Calhou a Bush findar a Guerra Fria, pelo seu lado, de forma pacífica. Entretanto, já se estreara nas artes da guerra. Primeiro, em 1989, invadiu o Panamá para capturar o general Manuel Noriega, acusado de fomentar o tráfico internacional de drogas, que viria a morrer na prisão em 2017. No ano seguinte, liderou as forças militares ocidentais que intervieram no Iraque, após Saddam Hussein ter invadido o pequeno, petrolífero e rico país vizinho chamado Kuwait.

Saddam, então, foi poupado e continuou no poder em Bagdade. Na década anterior, fora até apoiado pelos norte-americanos no conflito que desencadeou quando invadiu o vizinho Irão, saído da revolução islâmica xiita, que depusera o Xá da Pérsia, Reza Pahlevi.

Só que na guerra Irão-Iraque, os norte-americanos jogaram nos dois tabuleiros. Por debaixo da mesa, violando um embargo internacional, soube-se, em 1986, que a CIA facilitara a venda de armas aos iranianos. Para conseguir a libertação de reféns e obter fundos para apoiar os que combatiam o presidente sandinista da Nicarágua, Daniel Ortega.

Anos depois, o escândalo Irão-Contras viria a marcar o final do único mandato George Bush, que decretou um perdão a seis altos funcionários implicados no caso. Mas a reprovação por parte do eleitorado norte-americano que lhe travou a intenção de ser reeleito deveu-se, em muito, a ter viabilizado aumentos de impostos. Quebrando uma promessa de campanha que ficou para as calendas gregas: "Read my lips: No new taxes".
 

Tal pai…
 

Em 1992, o então jovem senador democrata do estado do Arkansas, Bill Clinton, venceu George H. W. Bush nas presidenciais e manteve-se oito anos na Casa Branca. Um outro George Bush, republicano tal como pai, voltaria a ser inquilino de Washington. Mas só a partir de 2001.

Derrotado nas urnas, o pai Bush manteve-se discreto, fora dos holofotes da política, vivendo com a mulher Barbara nas suas casas de Houston, no Texas, e de Kennebunkport, no Maine.

“Após deixar as funções, Bush 41 não quis uma pós-presidência de ativista, dizendo ‘Não quero salvar o mundo’”, considera o historiador Mark Updegrove, autor de "The Last Republicans: Inside the Extraordinary Relationship Between George H.W. Bush and George W. Bush", numa entrevista ao The Dallas News.

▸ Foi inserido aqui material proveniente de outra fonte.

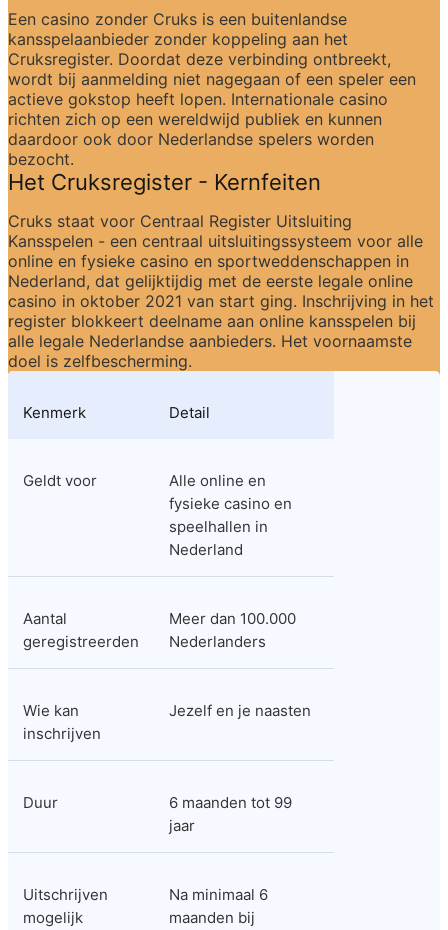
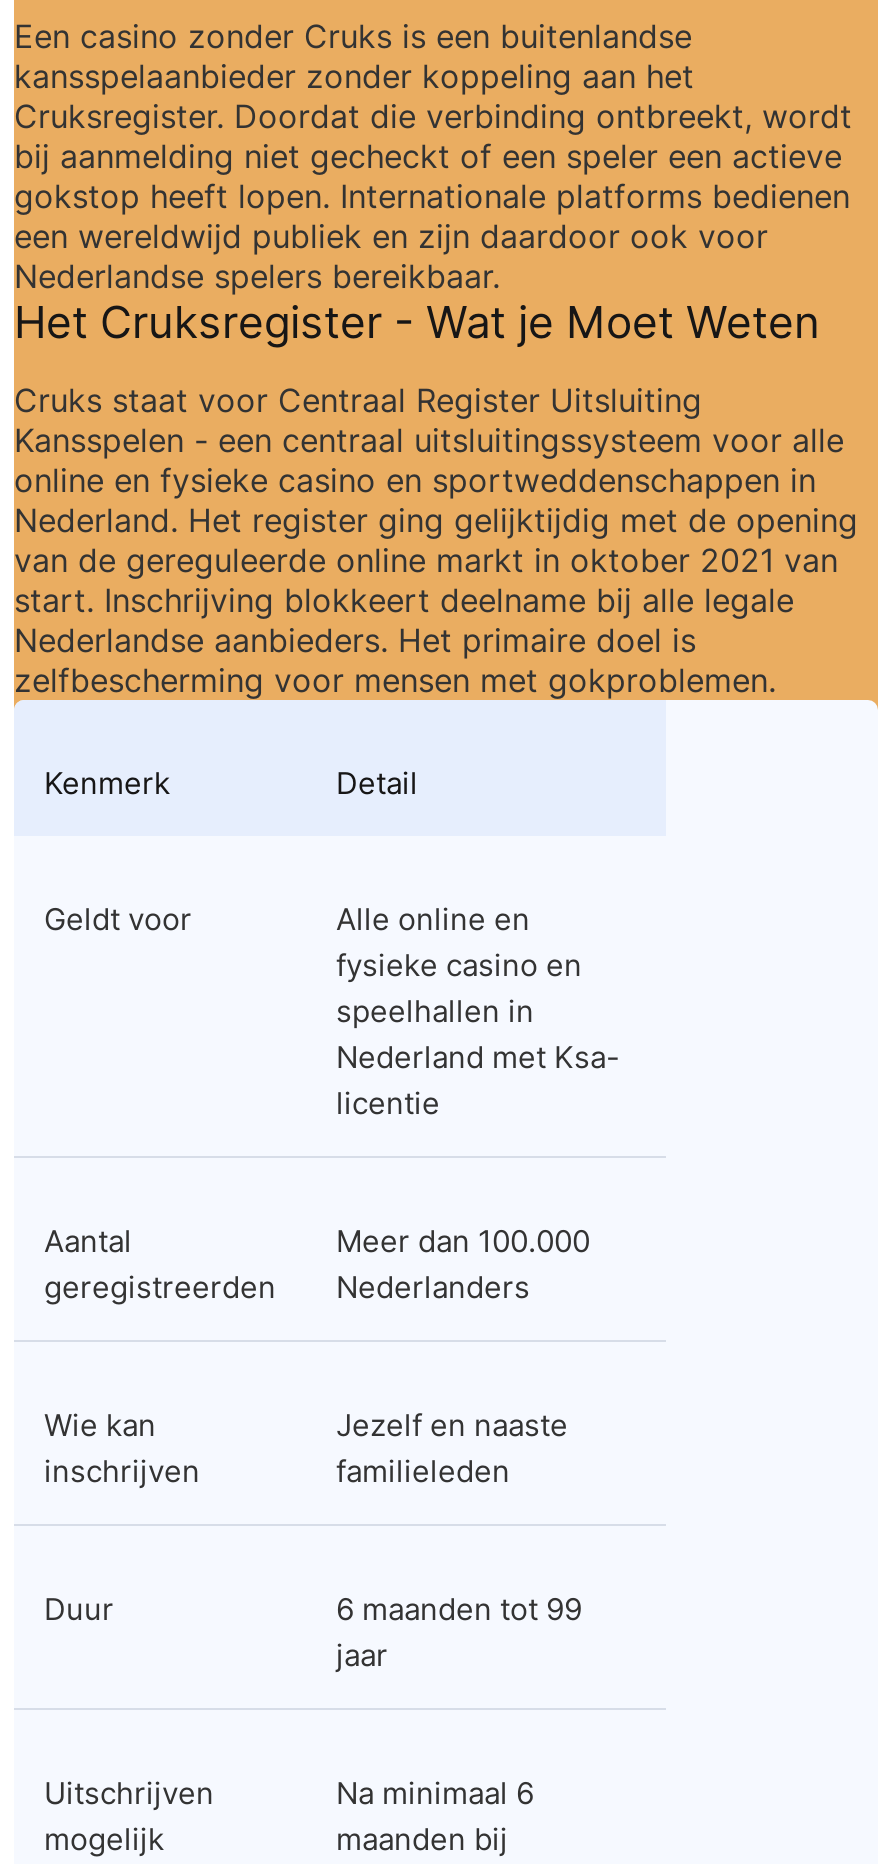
- Cruksregister. Doordat deze verbinding ontbreekt,
- wordt bij aanmelding niet nagegaan of een speler een
- actieve gokstop heeft lopen. Internationale casino
- richten zich op een wereldwijd publiek en kunnen
- daardoor ook door Nederlandse spelers worden
- bezocht.
- Het Cruksregister - Kernfeiten
+ Cruksregister. Doordat die verbinding ontbreekt, wordt
+ bij aanmelding niet gecheckt of een speler een actieve
+ gokstop heeft lopen. Internationale platforms bedienen
+ een wereldwijd publiek en zijn daardoor ook voor
+ Nederlandse spelers bereikbaar.
+ Het Cruksregister - Wat je Moet Weten

moved up: Cruks staat voor Centraal Register Uitsluiting | Kansspelen - een centraal uitsluitingssysteem voor alle | online en fysieke casino en sportweddenschappen in

- Nederland, dat gelijktijdig met de eerste legale online
- casino in oktober 2021 van start ging. Inschrijving in het
- register blokkeert deelname aan online kansspelen bij
- alle legale Nederlandse aanbieders. Het voornaamste
- doel is zelfbescherming.
+ Nederland. Het register ging gelijktijdig met de opening
+ van de gereguleerde online markt in oktober 2021 van
+ start. Inschrijving blokkeert deelname bij alle legale
+ Nederlandse aanbieders. Het primaire doel is
+ zelfbescherming voor mensen met gokproblemen.

moved up: Kenmerk | Detail | Geldt voor | Alle online en | fysieke casino en | speelhallen in

- Nederland
+ Nederland met Ksa-
+ licentie

- Jezelf en je naasten
+ Jezelf en naaste
+ familieleden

Neste livro, editado em 2017, Mark Updegrove avalia o relacionamento entre Bush pai e Bush filho, defendendo ser o clã familiar o último bastião tradicional do Partido Republicano, tomado de assalto por uma ala radical e populista que tem Donald Trump como ponta-de-lança.

Na corrida à nomeação republicana, Jeb Bush, antigo governador da Florida, filho de George e irmão mais novo do também George, ainda esboçou uma candidatura. Mas acabou por desistir. Trump seria o escolhido. Primeiro, no partido, depois, pelo país.

Em 2016, em plena campanha eleitoral, foi o patriarca que voltou a surpreender, ao anunciar que iria votar na candidata democrata. Na entrevista para o livro de Mark Updegrove, Bush pai assumiu que votou mesmo em Hillary Clinton, porque achava Trump "egocêntrico" e "fanfarrão". Já George Bush filho preferiu dizer que não votou em ninguém.

A 25 de novembro de 2017, George Herbert Walker Bush tornou-se o presidente norte-americano que mais anos viveu. Cumpriu então 93 anos e 166 dias, suplantando a longevidade de Gerald Ford. Até hoje…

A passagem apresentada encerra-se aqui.